**Extracted material:**
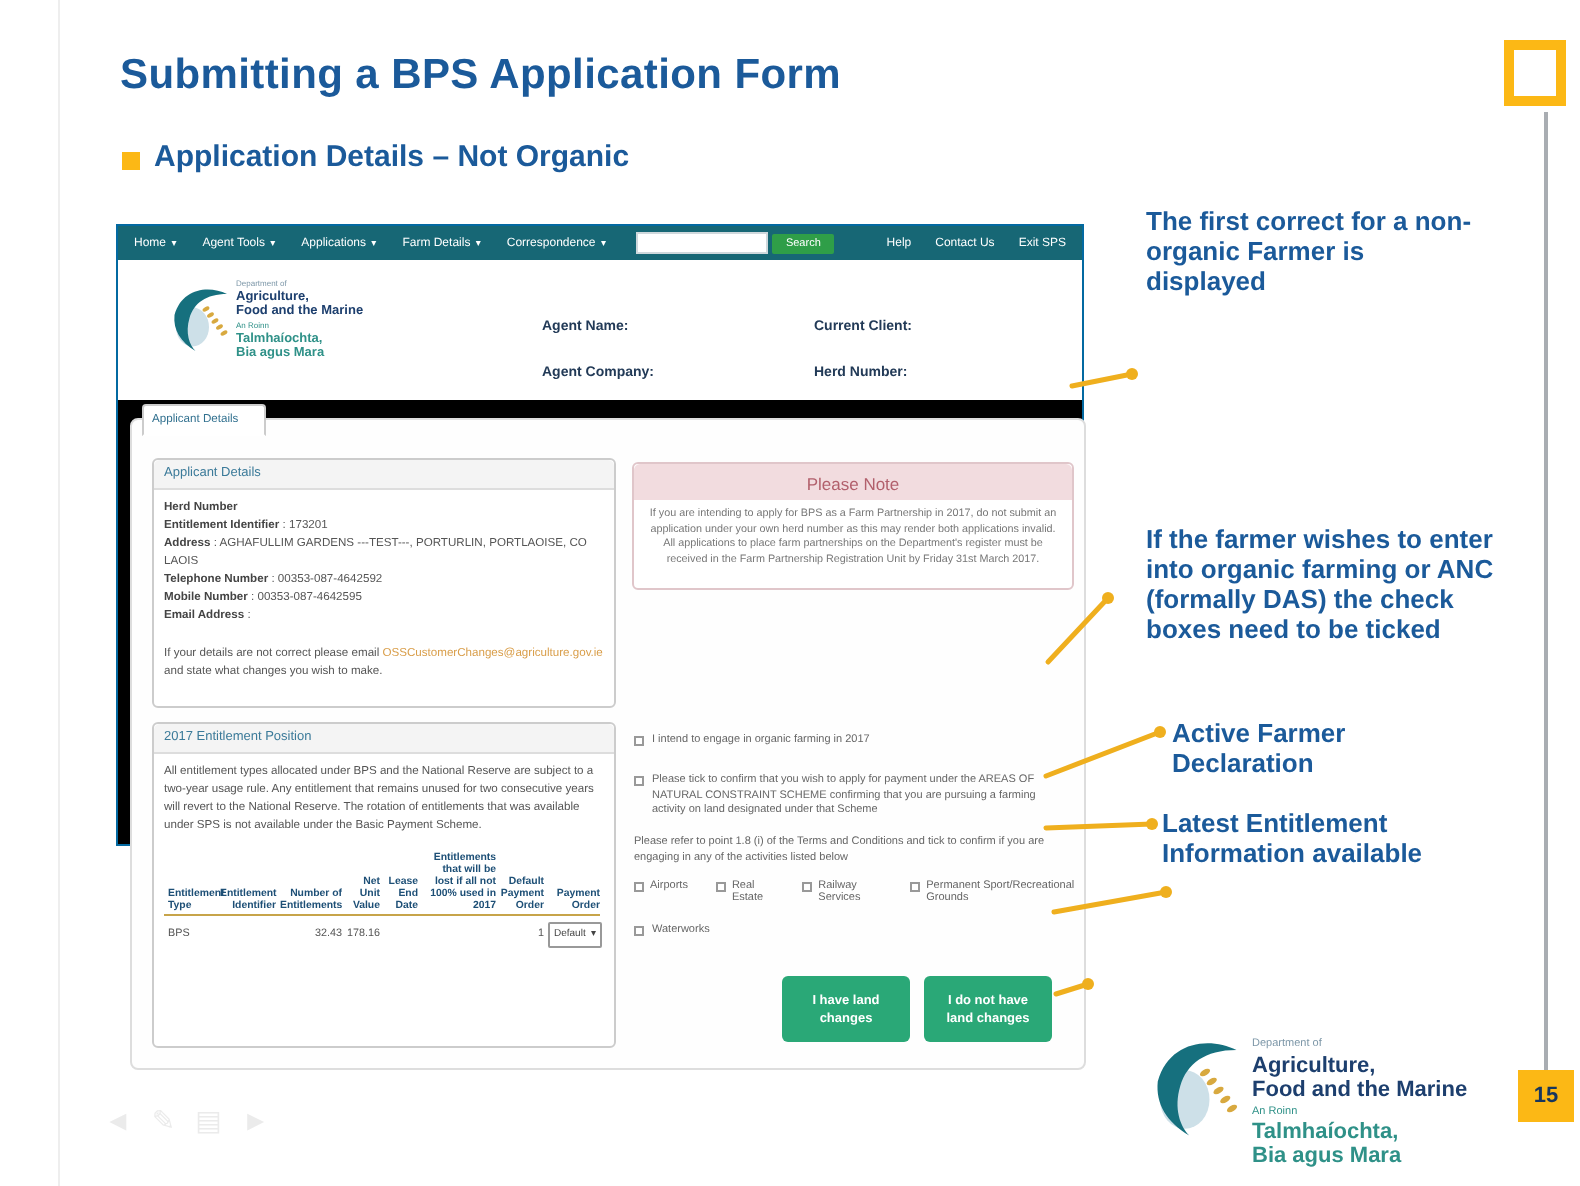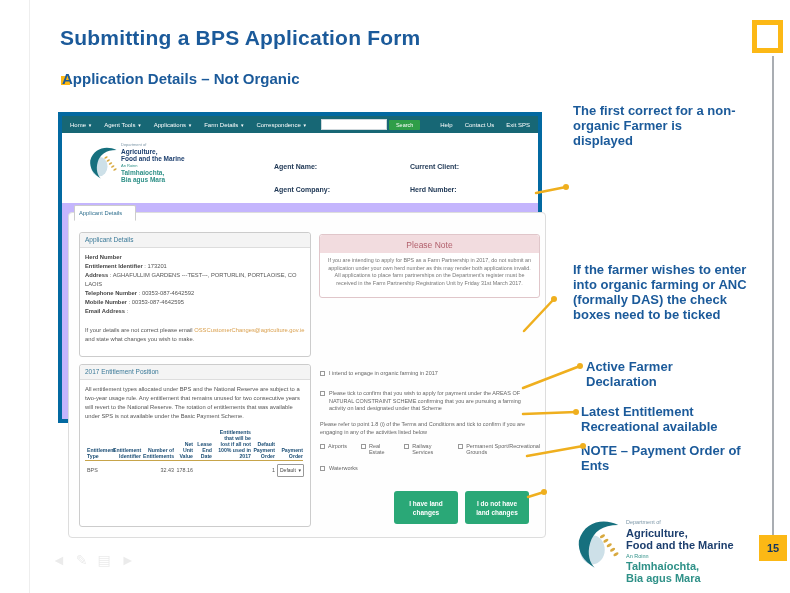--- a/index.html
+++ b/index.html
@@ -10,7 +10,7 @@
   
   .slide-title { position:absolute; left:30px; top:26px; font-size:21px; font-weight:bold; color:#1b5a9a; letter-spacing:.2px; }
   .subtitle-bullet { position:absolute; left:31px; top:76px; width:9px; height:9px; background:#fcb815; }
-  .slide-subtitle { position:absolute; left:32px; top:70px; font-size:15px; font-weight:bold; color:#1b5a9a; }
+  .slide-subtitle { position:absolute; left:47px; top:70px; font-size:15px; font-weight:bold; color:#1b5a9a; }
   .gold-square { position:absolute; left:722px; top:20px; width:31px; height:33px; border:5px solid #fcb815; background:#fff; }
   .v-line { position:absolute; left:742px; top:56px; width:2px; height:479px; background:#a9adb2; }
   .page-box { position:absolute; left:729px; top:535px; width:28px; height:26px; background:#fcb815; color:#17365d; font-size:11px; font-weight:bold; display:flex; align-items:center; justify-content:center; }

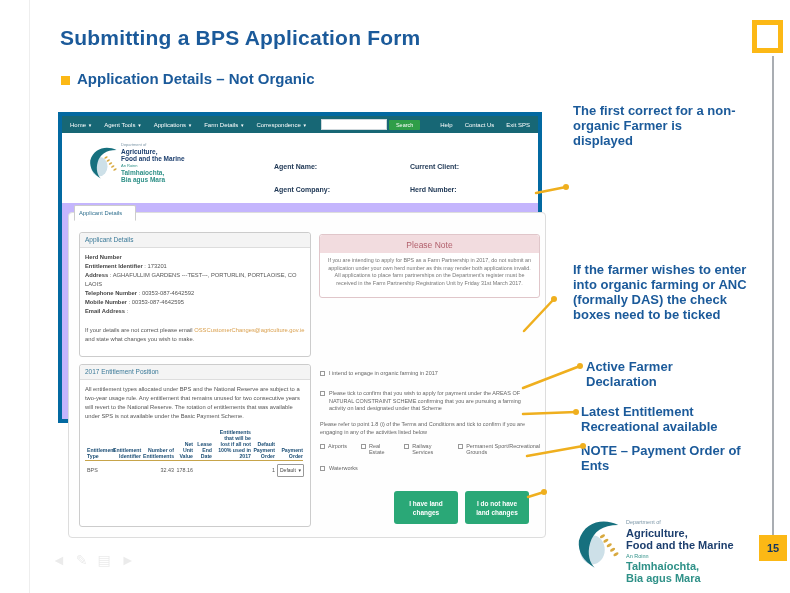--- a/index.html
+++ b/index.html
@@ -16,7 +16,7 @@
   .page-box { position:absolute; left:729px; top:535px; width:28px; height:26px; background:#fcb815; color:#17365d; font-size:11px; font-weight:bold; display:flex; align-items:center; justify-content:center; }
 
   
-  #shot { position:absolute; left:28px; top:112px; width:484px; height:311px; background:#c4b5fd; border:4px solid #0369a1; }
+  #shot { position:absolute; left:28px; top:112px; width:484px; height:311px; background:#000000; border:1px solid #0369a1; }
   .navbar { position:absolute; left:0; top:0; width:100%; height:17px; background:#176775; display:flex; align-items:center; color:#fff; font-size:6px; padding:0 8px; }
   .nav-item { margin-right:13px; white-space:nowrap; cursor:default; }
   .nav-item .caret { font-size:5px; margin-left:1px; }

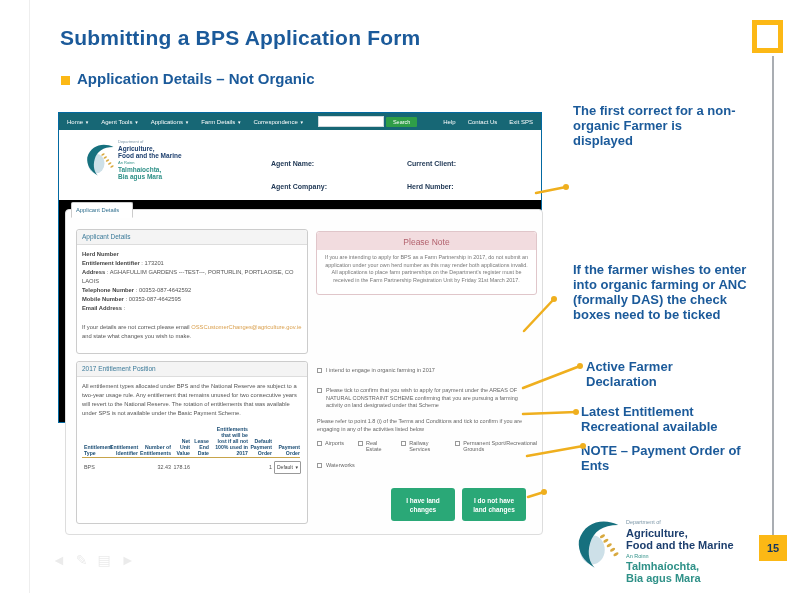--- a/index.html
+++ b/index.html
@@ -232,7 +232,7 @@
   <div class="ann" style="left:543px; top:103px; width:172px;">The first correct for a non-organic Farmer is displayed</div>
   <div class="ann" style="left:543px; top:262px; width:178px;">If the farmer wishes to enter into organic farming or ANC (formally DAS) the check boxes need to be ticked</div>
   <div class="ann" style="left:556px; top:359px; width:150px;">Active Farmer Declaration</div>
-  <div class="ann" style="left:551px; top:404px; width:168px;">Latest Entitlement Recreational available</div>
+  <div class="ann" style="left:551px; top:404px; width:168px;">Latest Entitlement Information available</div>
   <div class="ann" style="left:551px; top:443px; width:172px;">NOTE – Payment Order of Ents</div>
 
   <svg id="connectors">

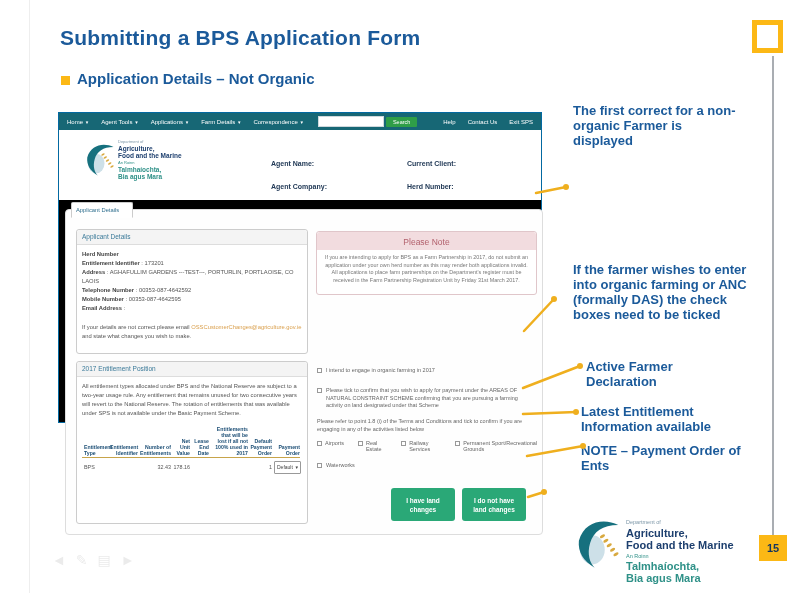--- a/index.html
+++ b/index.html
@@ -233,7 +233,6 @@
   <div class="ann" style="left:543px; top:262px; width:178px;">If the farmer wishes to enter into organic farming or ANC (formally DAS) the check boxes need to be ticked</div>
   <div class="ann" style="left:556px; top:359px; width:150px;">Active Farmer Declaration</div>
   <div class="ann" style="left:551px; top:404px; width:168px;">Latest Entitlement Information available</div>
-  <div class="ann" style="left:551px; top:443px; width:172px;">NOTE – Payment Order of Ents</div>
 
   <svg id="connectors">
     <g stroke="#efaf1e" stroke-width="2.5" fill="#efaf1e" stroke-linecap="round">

**What the task requires:** Across the whole listing above, find every line with the string "Latest" and copy it.

**Response to the task:**
-  <div class="ann" style="left:551px; top:404px; width:168px;">Latest Entitlement Recreational available</div>
+  <div class="ann" style="left:551px; top:404px; width:168px;">Latest Entitlement Information available</div>
   <div class="ann" style="left:551px; top:404px; width:168px;">Latest Entitlement Information available</div>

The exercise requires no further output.